I wanted to point out a few interesting things that have popped up over the past couple weeks:

IDC Report on Open Standards

Interesting study by IDC where they polled companies in Finland, Sweden, Norway, and Denmark to try and gauge the level of interest in open document standards. As you would imagine, the level of interest in the Open XML formats continues to grow, especially with the standardization vote only a week away and Office 2007 already out the door with full support for the final draft.

CompTIA believes Open XML will benefit the industry

"Our members believe that approval of Open XML by ECMA as an open standard will be a key advancement to the IT industry and provide critically needed choice in the document format space allowing for greater vendor independence and reduced lock-in. Competition among multiple open document standards will enhance innovation in document formats and increase flexibility and interoperability all to the benefit of software consumers. The approval of Open XML as an open standard will ensure that digital content is more efficiently stored and managed today as well as into the future."

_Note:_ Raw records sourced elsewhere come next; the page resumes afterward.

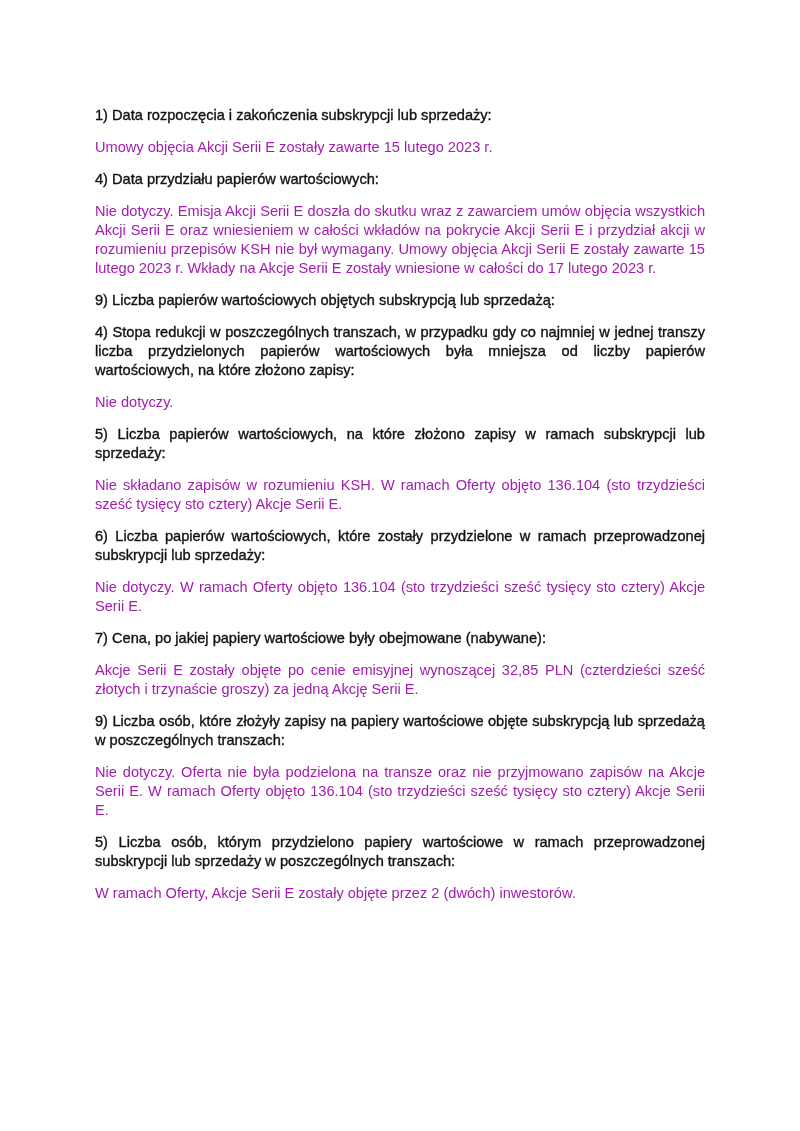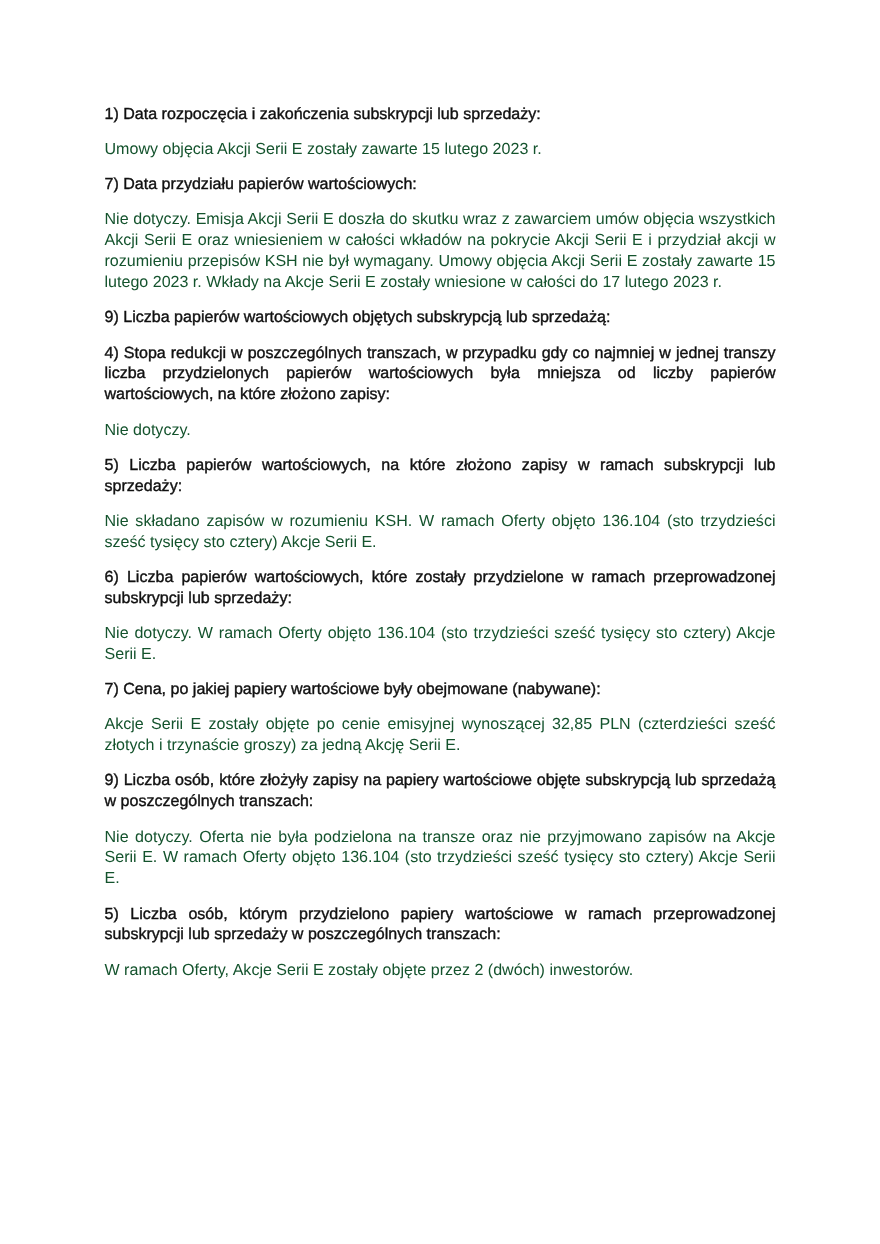--- a/index.html
+++ b/index.html
@@ -18,7 +18,7 @@
     .page {
       position: absolute;
       left: 95px;
-      top: 95px;
+      top: 106px;
       width: 610px;
     }
     .section {

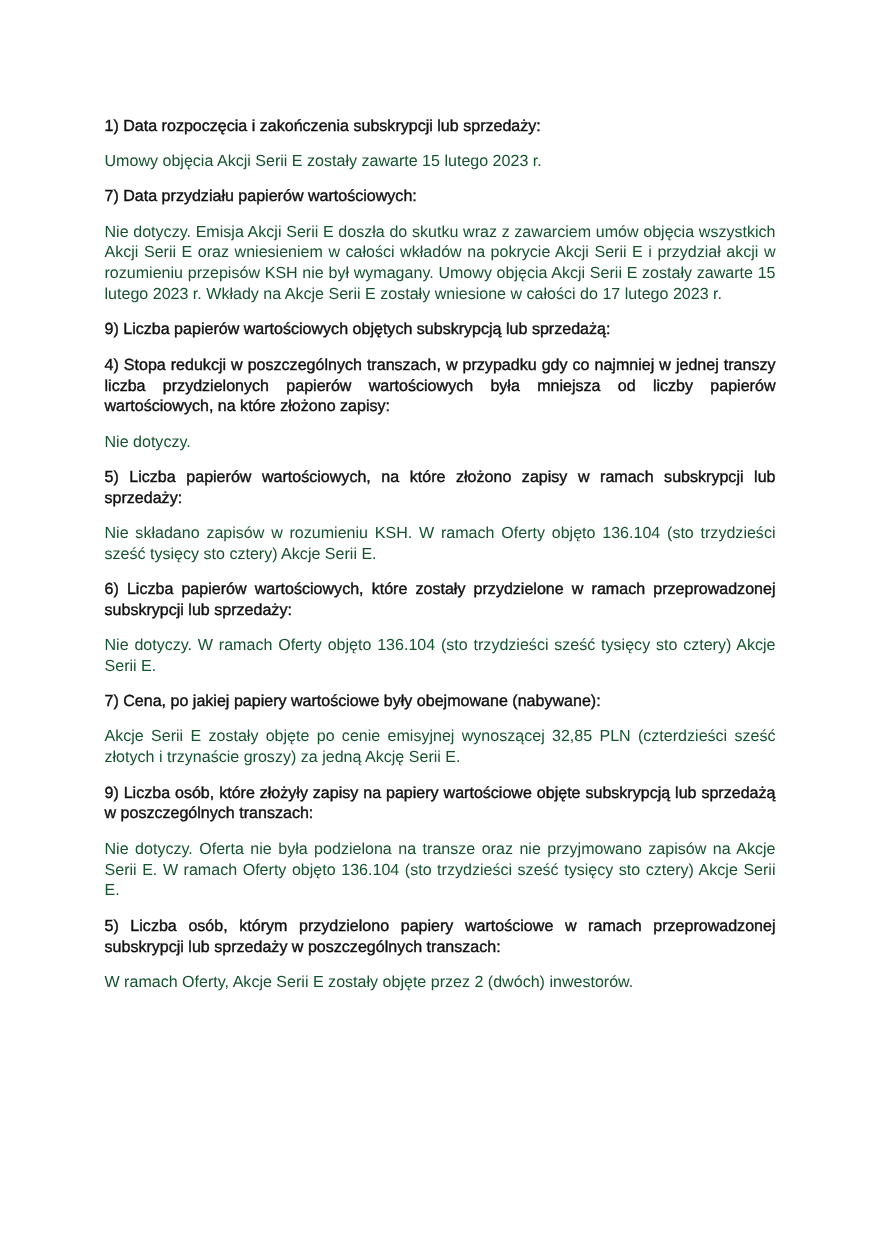--- a/index.html
+++ b/index.html
@@ -38,7 +38,7 @@
       font-weight: 400;
       text-align: justify;
       margin: 0 0 13px 0;
-      color: #14532d;
+      color: #a21caf;
     }
   </style>
 </head>

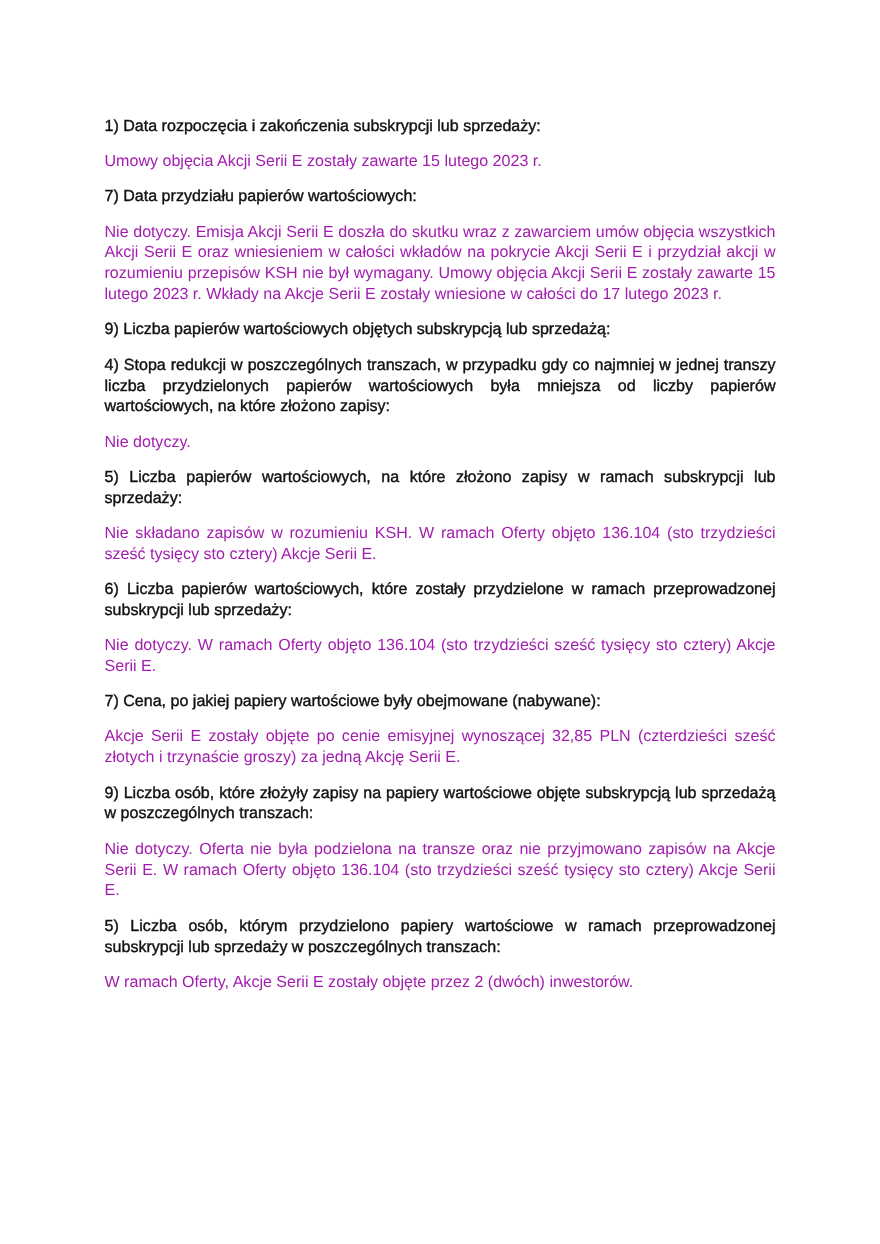--- a/index.html
+++ b/index.html
@@ -50,7 +50,7 @@
     <p class="body-text">Umowy objęcia Akcji Serii E zostały zawarte 15 lutego 2023 r.</p>
   </div>
   <div class="section">
-    <p class="heading">7) Data przydziału papierów wartościowych:</p>
+    <p class="heading">4) Data przydziału papierów wartościowych:</p>
     <p class="body-text">Nie dotyczy. Emisja Akcji Serii E doszła do skutku wraz z zawarciem umów objęcia wszystkich Akcji Serii E oraz wniesieniem w całości wkładów na pokrycie Akcji Serii E i przydział akcji w rozumieniu przepisów KSH nie był wymagany. Umowy objęcia Akcji Serii E zostały zawarte 15 lutego 2023 r. Wkłady na Akcje Serii E zostały wniesione w całości do 17 lutego 2023 r.</p>
   </div>
   <div class="section">

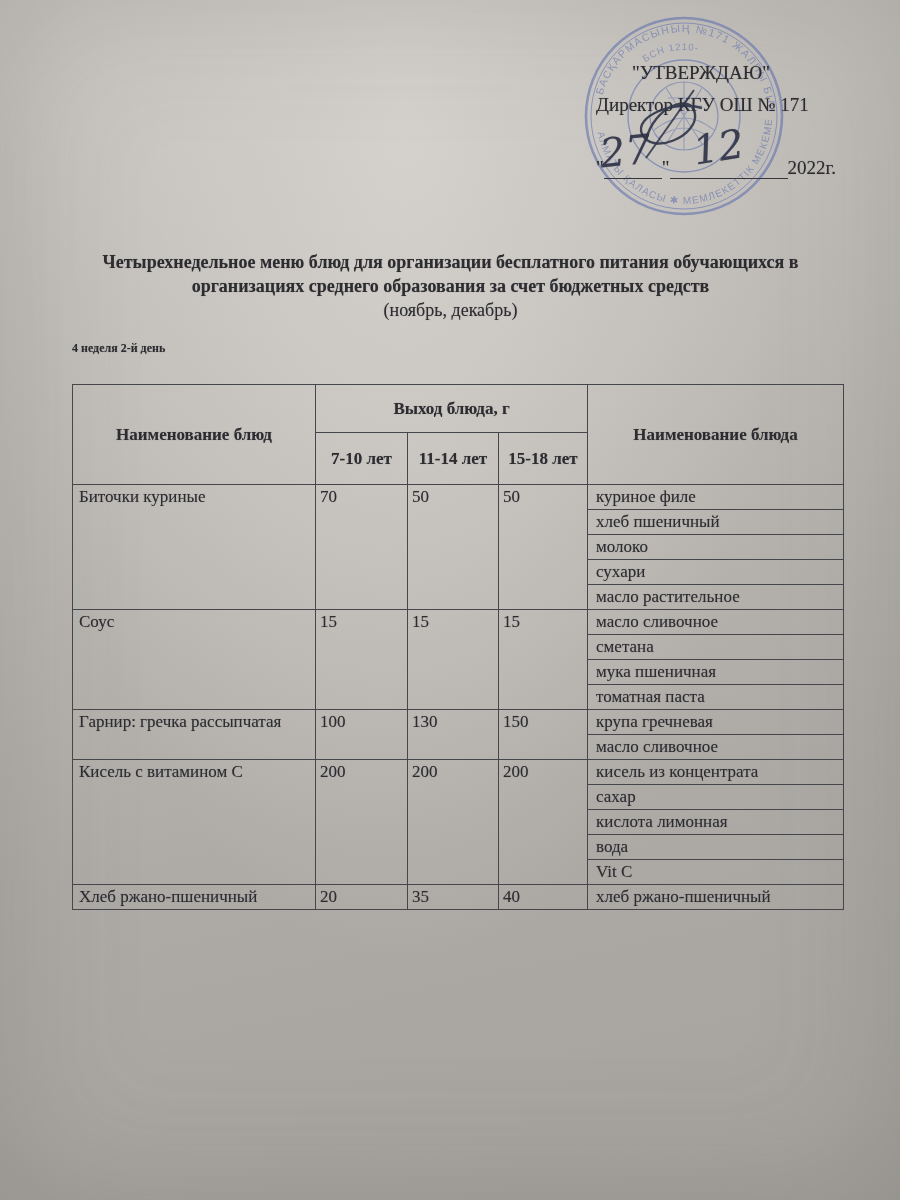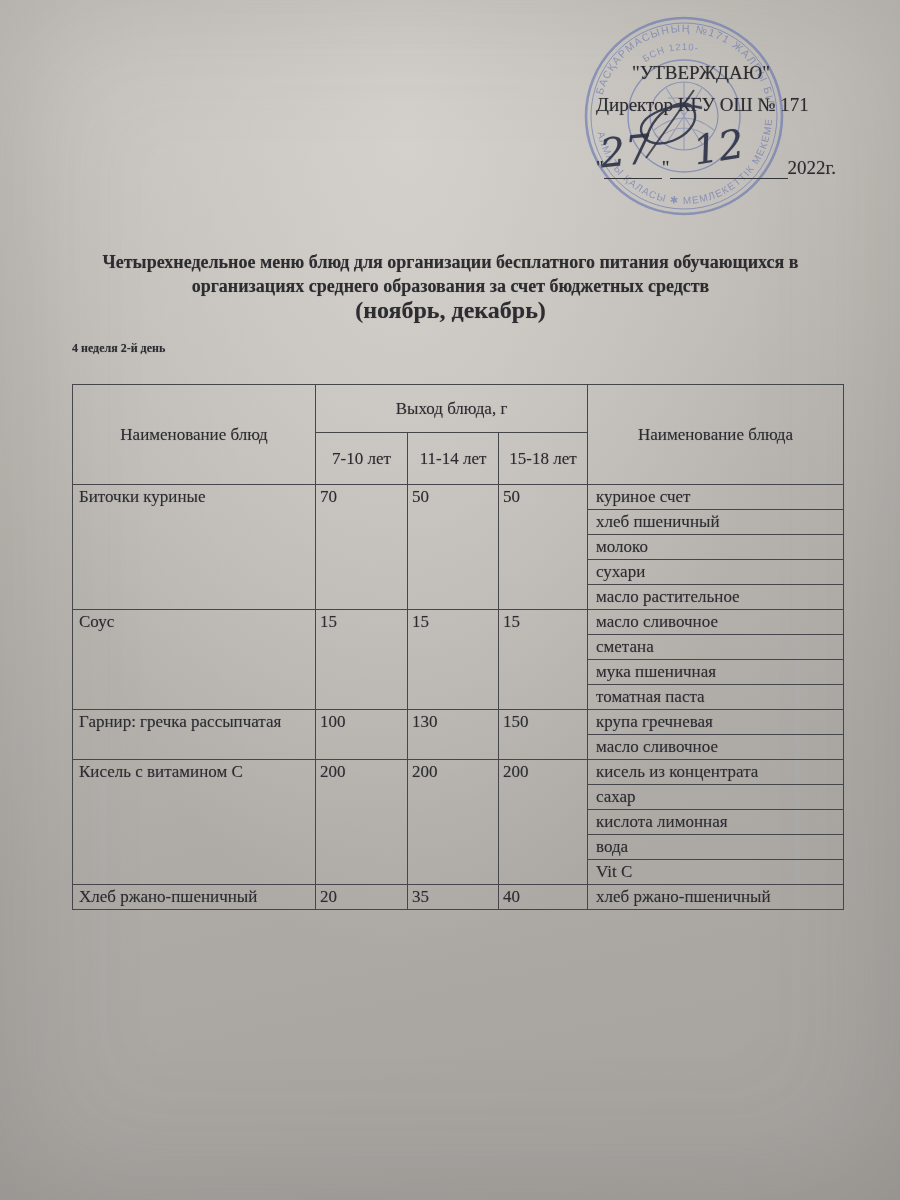--- a/index.html
+++ b/index.html
@@ -37,7 +37,7 @@
   
   .doc-title { position:absolute; left:63px; top:250px; width:775px; text-align:center;
                font-weight:bold; font-size:18px; line-height:24px; }
-  .doc-subtitle { font-weight:bold; font-size:24px; line-height:24px; }
+  .doc-subtitle { font-weight:normal; font-size:18px; line-height:24px; }
   .week-label { position:absolute; left:72px; top:341px; font-weight:bold; font-size:12px; }
 
   

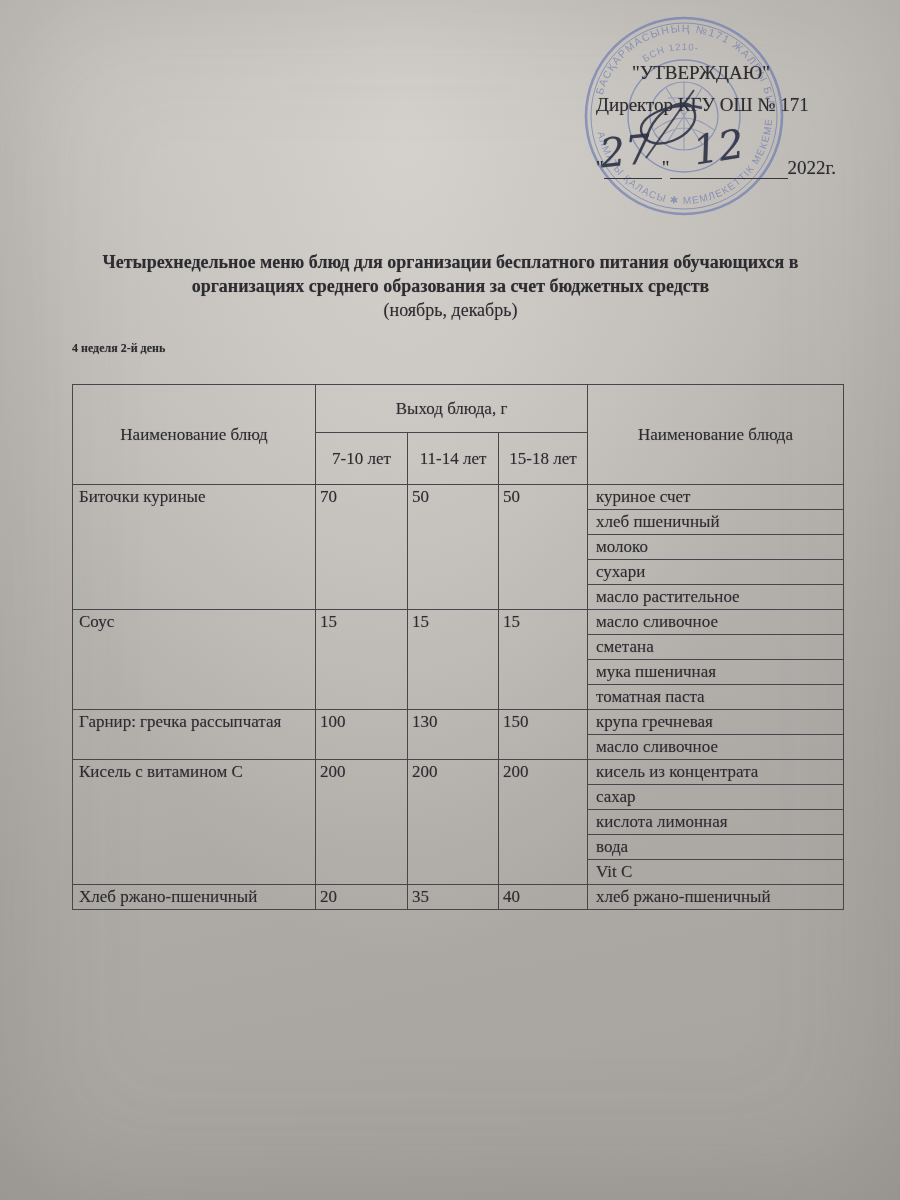--- a/index.html
+++ b/index.html
@@ -46,7 +46,7 @@
   col.c-name { width:243px; } col.c-a1 { width:92px; } col.c-a2 { width:91px; }
   col.c-a3 { width:89px; } col.c-ing { width:256px; }
   th, td { border:1.8px solid #45454c; font-size:17px; }
-  thead th { font-weight:normal; text-align:center; vertical-align:middle; padding:2px 4px; }
+  thead th { font-weight:bold; text-align:center; vertical-align:middle; padding:2px 4px; }
   tr.h1 { height:48px; } tr.h2 { height:52px; }
   tbody tr { height:25px; }
   td.dish { vertical-align:top; text-align:left; padding:2px 6px; }

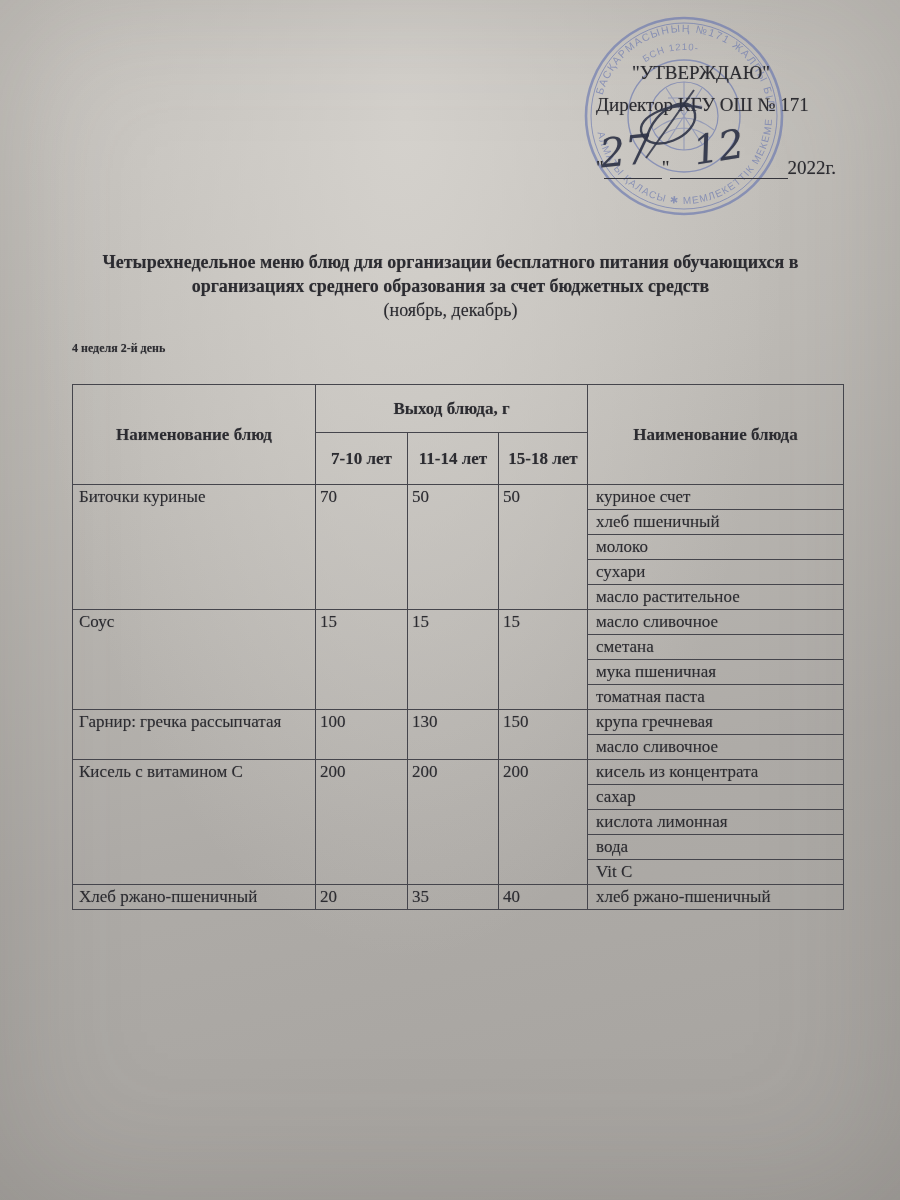--- a/index.html
+++ b/index.html
@@ -124,7 +124,7 @@
             <td class="val soft" rowspan="5">70</td>
             <td class="val soft" rowspan="5">50</td>
             <td class="val soft" rowspan="5">50</td>
-            <td class="ing soft">куриное счет</td>
+            <td class="ing soft">куриное филе</td>
           </tr>
           <tr>
             <td class="ing soft">хлеб пшеничный</td>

Office 2007 "Business Launch"

Yesterday we announced the business launch of Windows Vista; Office 2007; and Exchange Server 2007. There is a blog describing all the details from the launch.

40 example code snippets for Open XML

Kevin Boske has an update on the code snippets that we last published back in June. They have now all been updated to work with the final draft of the Ecma standard. These are really great for folks trying to get started with development on top of the open xml formats. Kevin just had a baby girl (congratulations Kevin), so I'm not sure how active he'll be on his blog, but I'm sure he'll be checking every once in a while if you have any questions.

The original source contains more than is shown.